Israel’s military response to Iran’s rocket salvo was too short on deterrence
The four rockets fired from Syria into Israel’s Galilee and Golan Thursday, Aug. 20 were Iran’s way of testing how far Israel’s government and military leaders were willing to go militarily in support of their political campaign against a “bad nuclear deal” in the US congress and Iran's bad intentions in general. Tehran needed to test the credibility of the warning issued by Prime Minister Binyamin Netanyahu during his visit to the IDF Northern Command on Aug. 18.
Seen in that light, Israel’s artillery, missile and aerial strikes Thursday night and Friday against Syrian military targets in the Quneitra district and contradictory rhetoric were the right reaction. They were confused enough to leave the Iranians totally at sea, wondering if that was the sum total of Israel’s response to the first unprovoked rocket attack from the Syrian Golan in 42 years.
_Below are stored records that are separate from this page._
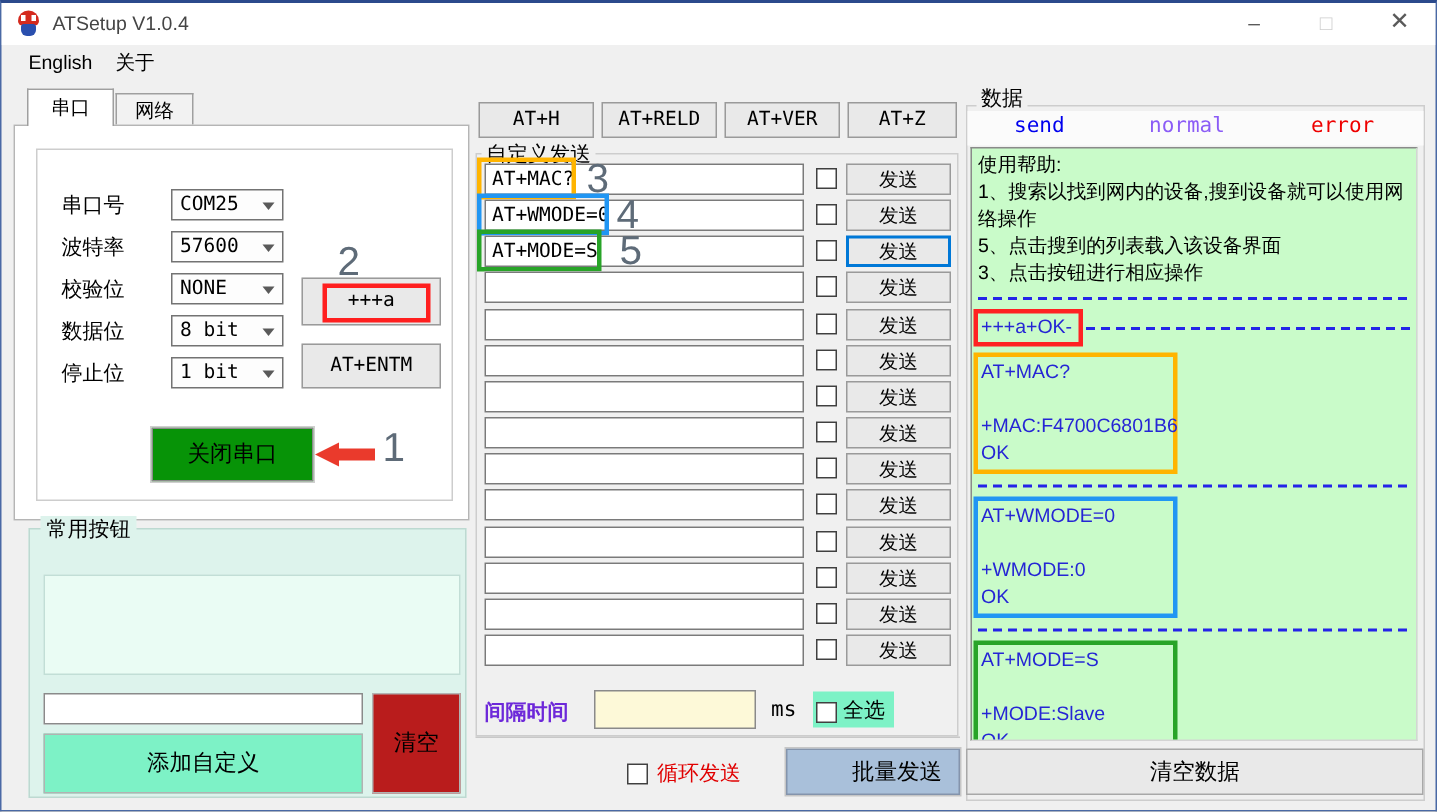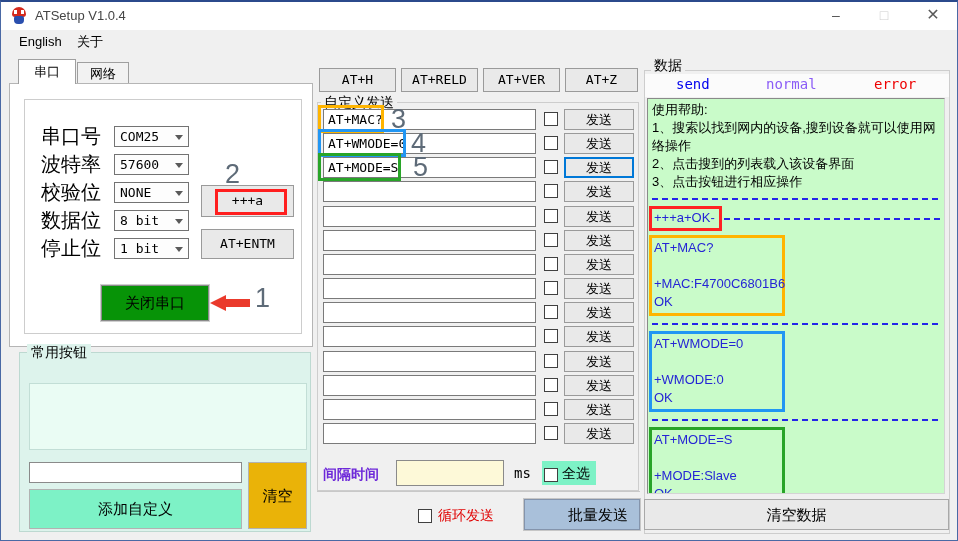"串口号" .field-label { font-size: 20px -> 14px }
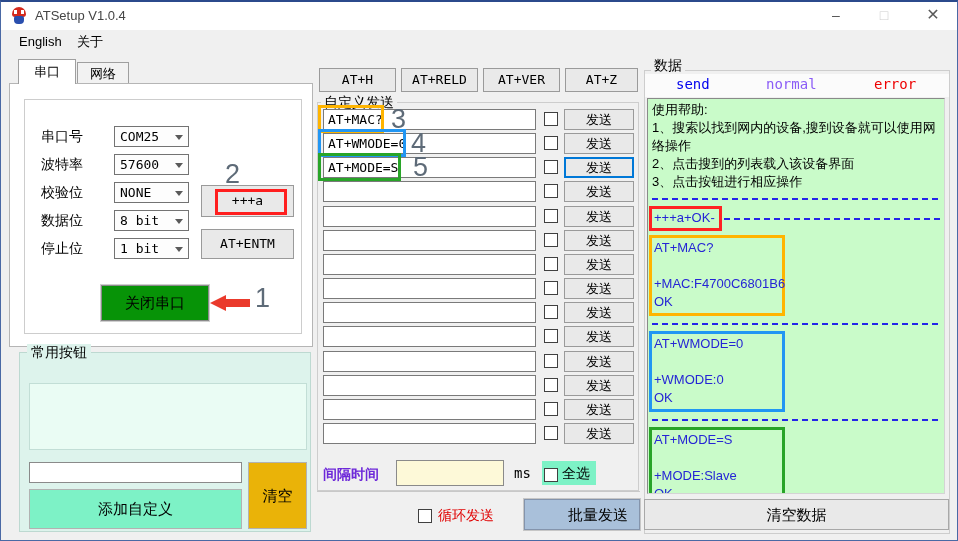"2、点击搜到的列表载入该设备界面" div.log-line { text: 2 -> 5 }
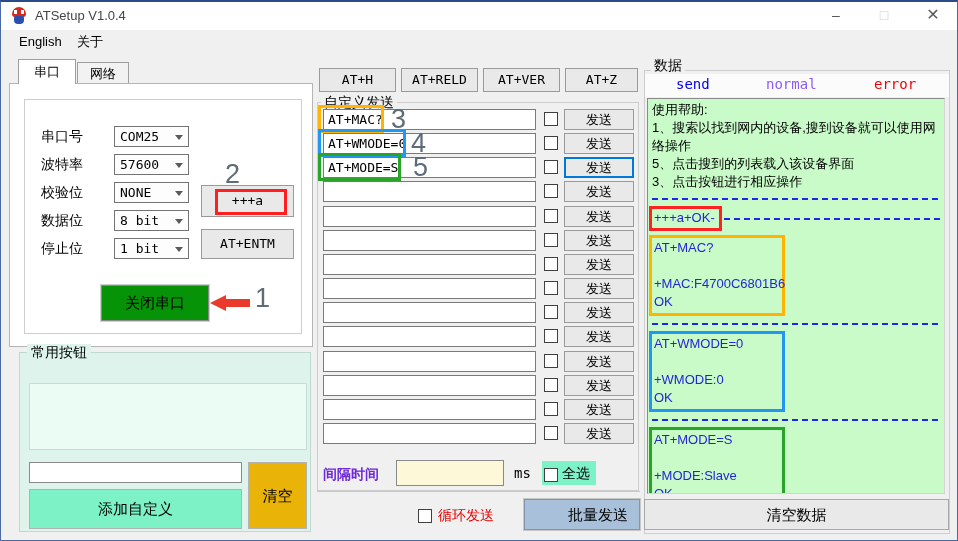"清空" #btn-clear-common { background: #eab308 -> #b91c1c }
But the Iranians chose to voice their thoughts in another arena. Saturday, they unveiled their new Fateh 313 short-range, surface missile, which is highly accurate at a range of 500 km. They also displayed new satellite launch engines. Tehran clearly judged the Israeli response to the rocket attack to be deficient in strategic value and it stood ready for the next round.
This episode exposed the real muddle governing government Israel’s policies for Iran and Syria. Official spokesmen first accused Iran of staging the rocket attack, then the Palestinian Islamic Jihad – funded and armed by Iran’s Al Qods Brigades. Israel next leveled its counter-strikes against Syrian military positions around Quneitra. Why? Because the rockets were fired from territory controlled by Bashar Assad’s army, the spokesmen explained.
But Assad’s army has lost control of large stretches of Syria, and Israel claims that the Iranians alone call the shots in Damascus these days. Striking Syrian army positions on the Golan was therefore a pointless exercise.
And if the real culprits were the Islamic Jihad – hence the Israeli air strike Friday which claimed to have killed the four-man rocket cell – then why not go for this terrorist group's primary bases in the Gaza Strip and Lebanon?
The Iron Dome batteries deployed last week to protect Ashdod and Beersheba from Gaza rockets must have sent a strong message to Tehran that Israel prefers to avoid offensive action and would rather stay on the defensive against its enemies.
This Israeli posture has produced four repercussions:
1. Iran can continue to engineer rocket attacks from Syria against northern Israel and is in fact free to calibrate their intensity to suit its wider strategy. The first attack last Thursday deliberately targeted open ground and avoided causing casualties or major damage. But Iran’s finger remains poised over the tuning button.
2. The Iranians and their Hizballah pawns are not losing a moment’s sleep over the damage Israel’s counter-attacks inflicted on Assad’s army.
3. Tehran has grounds to presume from the experience of the past seven years that Israel is highly reluctant to employ military action in support of its campaign against a nuclear-armed Iran. This conclusion is a crucial element in Iran’s decisions to continue to pursue diplomatic steps against the US, military steps against Saudi Arabia and the rest of the Gulf emirates, and, above all, carry on with its nuclear aspirations undisturbed.
4. Domestic politics are a major contributor to the Israeli government’s muddled policies. The rocket episode was still not resolved when a bombshell from past government controversies exploded Friday night.
TV Channel 2 aired tapes of Ehud Barak, former prime minister and defense minister, who was recorded as reporting that Israel had stepped back from attacking Iran’s nuclear program three times in the past.
Barak was heard accusing the incumbent Defense Minister Moshe Ya’alon, and another minister Yuval Steinitz of voting against an attack in an inner cabinet forum, while Netanyahu and Barak himself were all for going ahead.
The tapes were released by two writers of a new book.
Our political sources suggest that the leak came from a domestic political source bidding to discredit Ya’alon as too timid for the job. The culprit may even be Barak himself, who retired from politics last year and may be keen to get his old job back as defense minister in the Netanyahu government coalition.